Epidemiological studies of human and animal bites are heavily biased by the preponderance of those caused by dogs [5], which account for about 90% of all reported cases [6]. Most animal bite wounds are polymicrobial in nature. Pasteurella species (spp.) is the most common organism isolated from both cat and dog bites. The microbiology of human bites consists of both aerobic and anaerobic bacteria. When infected, most human and animal bite wounds reveal a polymicrobial flora, mainly of oropharyngeal origin [7] from the offending human or animal. 

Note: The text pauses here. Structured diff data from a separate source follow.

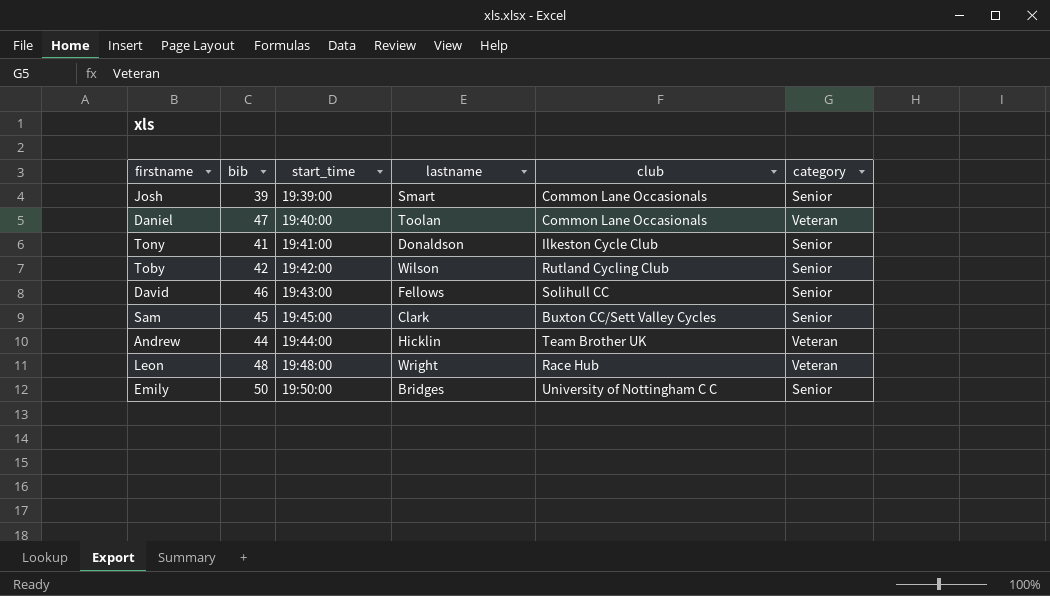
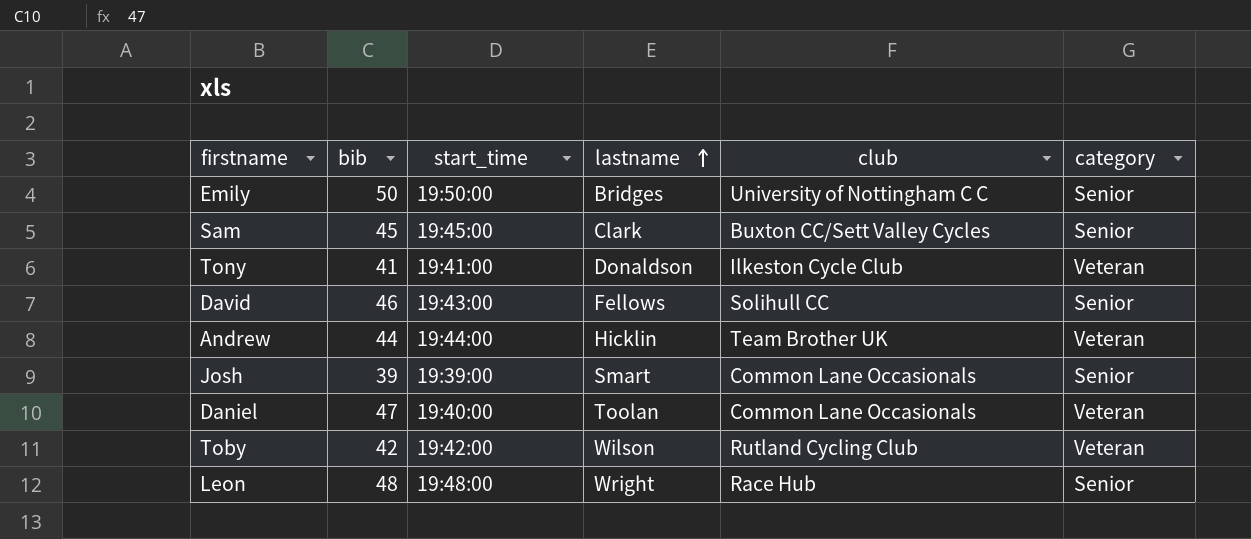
row order: none -> lastname ascending
Tony | category: Senior -> Veteran
Toby | category: Senior -> Veteran
Leon | category: Veteran -> Senior

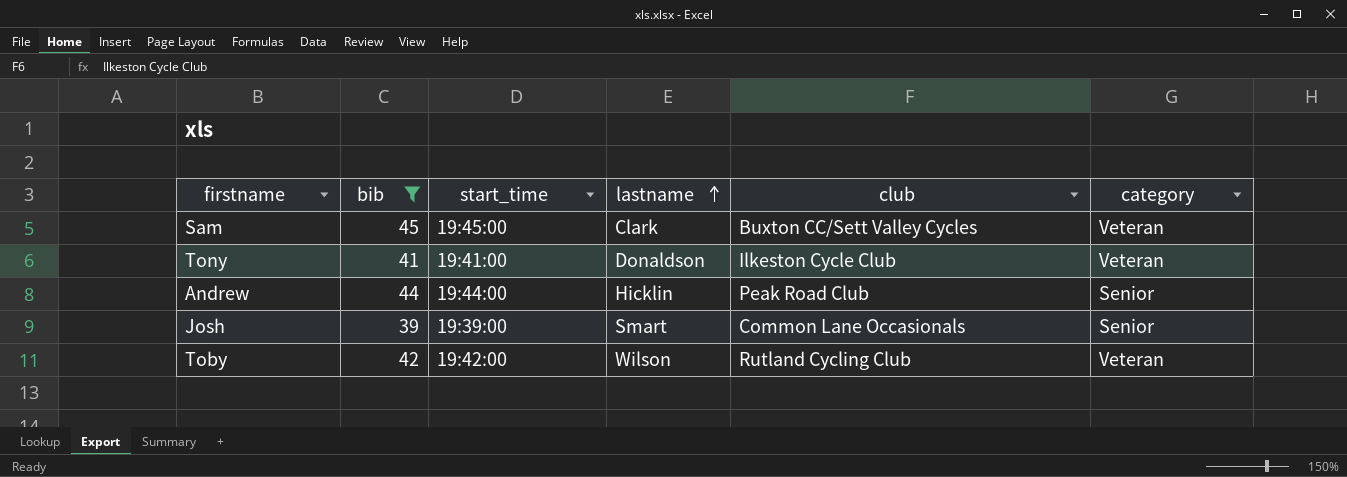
filter: none -> bib <= 45
Sam | category: Senior -> Veteran
Andrew | club: Team Brother UK -> Peak Road Club
Andrew | category: Veteran -> Senior

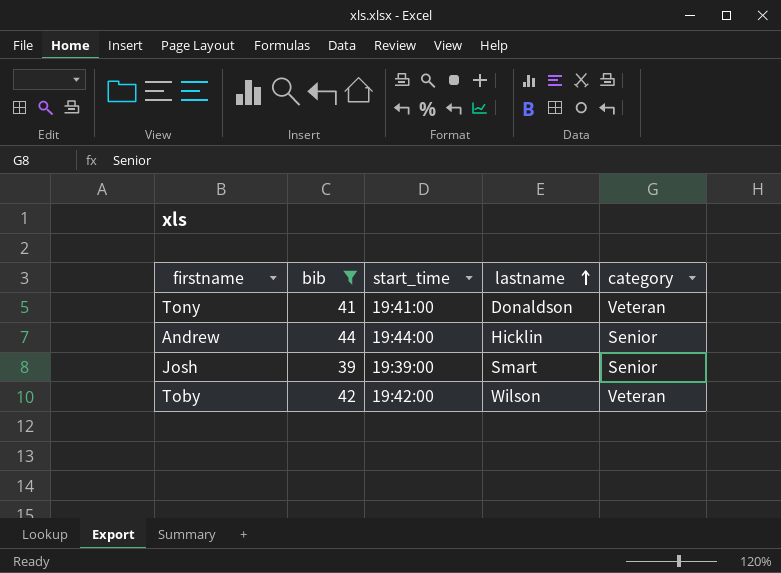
column club | position: 5 -> none
row Sam: 45 | 19:45:00 | Clark | Buxton CC/Sett Valley Cycles | Veteran -> none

Here, we report the case of a 28-year-old female civil servant with a human bite injury of the right eye with resultant incomplete enucleation of the right globe from a physical fight with a fellow female worker at the place of work. The patient had a pre-existing thyroid orbitopathy (thyroid eye disease; TED) with exophthalmos in both eyes; diagnosed one year ago. The visual acuity of the contralateral left eye was 6/24 unaided which improved to 6/9 with pin-hole. Immediately after the injury, there was some associated bleeding from the right eye and a crepe bondage was initially applied over the eye. The contralateral left eye had severe proptosis (30mm on Hertel’s ophthalmometer). The patient was brought to the Accident and Emergency department of the University of Port Harcourt Teaching Hospital where prognosis was explained, informed consent obtained and complete enucleation under local anesthesia was done. Hemostasis was secured intra-operatively. The patient was treated with a course of intravenous antibiotics, metronidazole, tetanus toxoid, analgesics, anxiolytics and prothesis fitted on the thirtieth day. A consult was sent to the Endocrinology Team, for co-management of the patient (Figures 1-5).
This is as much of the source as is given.